The project uses two datasets:
- Train Dataset: Contains information on current employees and a target variable indicating if they were promoted.
- Test Dataset: Similar data without the target label, used for model evaluation.
- employee_id: Unique identifier.
- department: Employee's department.
- region: Location of the employee’s role.
- education: Highest level of education.
- gender: Gender of the employee.
- recruitment_channel: Method of recruitment.
- no_of_trainings: Number of trainings completed in the last year.
- age: Employee's age.
- previous_year_rating: Performance rating for the prior year.
- length_of_service: Tenure in the organization.
- KPIs_met >80%: Indicator of KPI completion over 80%.
- awards_won?: Indicator of any awards received in the past year.
- avg_training_score: Average score in recent training evaluations.
- is_promoted: Target variable indicating promotion recommendation (1 for promoted, 0 otherwise).
- To improve the accuracy and efficiency of the promotion process by building a machine learning model to identify employees most likely to be promoted.
- Which employees are most likely to be promoted in the next cycle?
- What are the primary factors influencing promotion decisions?
- Are there biases in promotion practices that need addressing?
- How can training programs be adjusted to boost promotion readiness?
- How does the likelihood of promotion affect employee retention?
In the notebook, EDA uses visualizations and correlation analyses to explore distributions and relationships among features, identifying trends that influence promotion, such as previous_year_rating
and avg_training_score
. This analysis informs feature engineering and data cleaning steps.
To enhance model accuracy and interpretability, we engineered new features such as age and service groups, Performance Index, and Career Velocity, capturing patterns in promotion eligibility. We developed composite features like Relative Experience and Training Frequency, providing insights into employee growth and learning. Redundant and sensitive columns were removed to reduce bias, and statistical testing and multicollinearity checks ensured only significant, unique predictors were retained. These data preparation steps created a refined dataset that strengthened the model's ability to identify promotion-eligible employees accurately.

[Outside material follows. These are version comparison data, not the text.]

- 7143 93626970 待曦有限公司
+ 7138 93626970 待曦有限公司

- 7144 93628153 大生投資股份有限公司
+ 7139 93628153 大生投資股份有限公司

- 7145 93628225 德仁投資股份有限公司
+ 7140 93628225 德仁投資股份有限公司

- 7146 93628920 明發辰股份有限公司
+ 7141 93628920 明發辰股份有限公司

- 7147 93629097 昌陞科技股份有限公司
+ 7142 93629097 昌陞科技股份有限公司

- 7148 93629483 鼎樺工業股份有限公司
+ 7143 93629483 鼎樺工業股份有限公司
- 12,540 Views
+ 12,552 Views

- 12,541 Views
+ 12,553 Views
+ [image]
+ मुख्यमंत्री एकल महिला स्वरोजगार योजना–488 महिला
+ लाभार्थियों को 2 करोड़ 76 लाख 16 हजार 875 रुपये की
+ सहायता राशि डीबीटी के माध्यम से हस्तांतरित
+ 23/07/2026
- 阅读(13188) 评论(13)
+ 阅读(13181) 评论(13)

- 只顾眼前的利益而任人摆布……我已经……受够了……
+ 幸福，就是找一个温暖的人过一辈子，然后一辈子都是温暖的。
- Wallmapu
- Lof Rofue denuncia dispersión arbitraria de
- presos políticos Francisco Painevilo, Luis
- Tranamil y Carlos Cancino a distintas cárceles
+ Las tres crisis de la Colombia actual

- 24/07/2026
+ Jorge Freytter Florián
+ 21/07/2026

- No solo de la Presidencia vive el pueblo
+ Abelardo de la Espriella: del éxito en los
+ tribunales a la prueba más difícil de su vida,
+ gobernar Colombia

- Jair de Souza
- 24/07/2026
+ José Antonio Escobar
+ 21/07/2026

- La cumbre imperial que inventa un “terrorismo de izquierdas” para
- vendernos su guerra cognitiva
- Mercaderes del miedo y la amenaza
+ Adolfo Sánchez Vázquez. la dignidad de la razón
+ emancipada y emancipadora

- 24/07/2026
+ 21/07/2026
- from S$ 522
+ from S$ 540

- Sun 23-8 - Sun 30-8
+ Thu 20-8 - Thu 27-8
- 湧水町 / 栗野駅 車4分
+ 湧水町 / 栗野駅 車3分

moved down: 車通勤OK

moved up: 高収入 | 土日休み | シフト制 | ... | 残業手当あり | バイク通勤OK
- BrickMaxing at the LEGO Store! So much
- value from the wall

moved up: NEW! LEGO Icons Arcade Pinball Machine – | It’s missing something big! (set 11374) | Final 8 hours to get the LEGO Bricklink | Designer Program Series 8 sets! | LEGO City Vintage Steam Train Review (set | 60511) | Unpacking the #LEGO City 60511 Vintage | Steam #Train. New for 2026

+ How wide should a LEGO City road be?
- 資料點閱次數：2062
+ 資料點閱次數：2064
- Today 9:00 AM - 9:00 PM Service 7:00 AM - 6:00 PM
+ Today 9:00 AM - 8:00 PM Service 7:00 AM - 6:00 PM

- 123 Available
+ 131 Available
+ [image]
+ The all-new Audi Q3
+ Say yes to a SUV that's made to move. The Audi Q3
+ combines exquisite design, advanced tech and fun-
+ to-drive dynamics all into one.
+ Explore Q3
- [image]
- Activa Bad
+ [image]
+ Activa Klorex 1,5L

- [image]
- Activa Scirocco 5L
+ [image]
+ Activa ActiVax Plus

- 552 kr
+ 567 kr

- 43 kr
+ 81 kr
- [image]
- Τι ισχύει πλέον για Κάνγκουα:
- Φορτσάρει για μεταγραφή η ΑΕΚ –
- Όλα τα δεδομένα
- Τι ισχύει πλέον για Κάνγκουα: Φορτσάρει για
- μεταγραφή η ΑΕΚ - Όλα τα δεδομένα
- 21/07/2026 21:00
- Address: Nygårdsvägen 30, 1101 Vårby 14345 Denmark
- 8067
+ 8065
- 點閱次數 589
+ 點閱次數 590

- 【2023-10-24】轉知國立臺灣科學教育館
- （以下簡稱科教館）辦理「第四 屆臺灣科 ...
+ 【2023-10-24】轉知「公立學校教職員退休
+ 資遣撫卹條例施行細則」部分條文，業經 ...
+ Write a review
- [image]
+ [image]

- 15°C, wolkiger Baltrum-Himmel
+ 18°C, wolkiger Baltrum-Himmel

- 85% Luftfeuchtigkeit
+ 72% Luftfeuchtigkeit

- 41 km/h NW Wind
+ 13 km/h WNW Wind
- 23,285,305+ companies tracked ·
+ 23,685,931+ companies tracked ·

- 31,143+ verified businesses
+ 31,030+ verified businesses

# Creating the relative_experience feature.
df['relative_experience'] = df['age'] / (df['length_of_service'] + 1)
The notebook preprocesses data by imputing missing values, encoding categorical features, and scaling numerical features. These steps create a structured dataset ready for model training, ensuring consistency and compatibility for machine learning.
A variety of models were tested, including Logistic Regression, Decision Tree, Random Forest, Gradient Boosting, XGBoost, LightGBM, and Support Vector Classifier (SVC). Ensemble methods like Stacking Classifier and Balanced Bagging were also explored.
Hyperparameter tuning was performed across several algorithms, with a specific focus on enhancing the F1 score. By fine-tuning parameters for LightGBM, we optimized its performance, resulting in the highest F1 score observed.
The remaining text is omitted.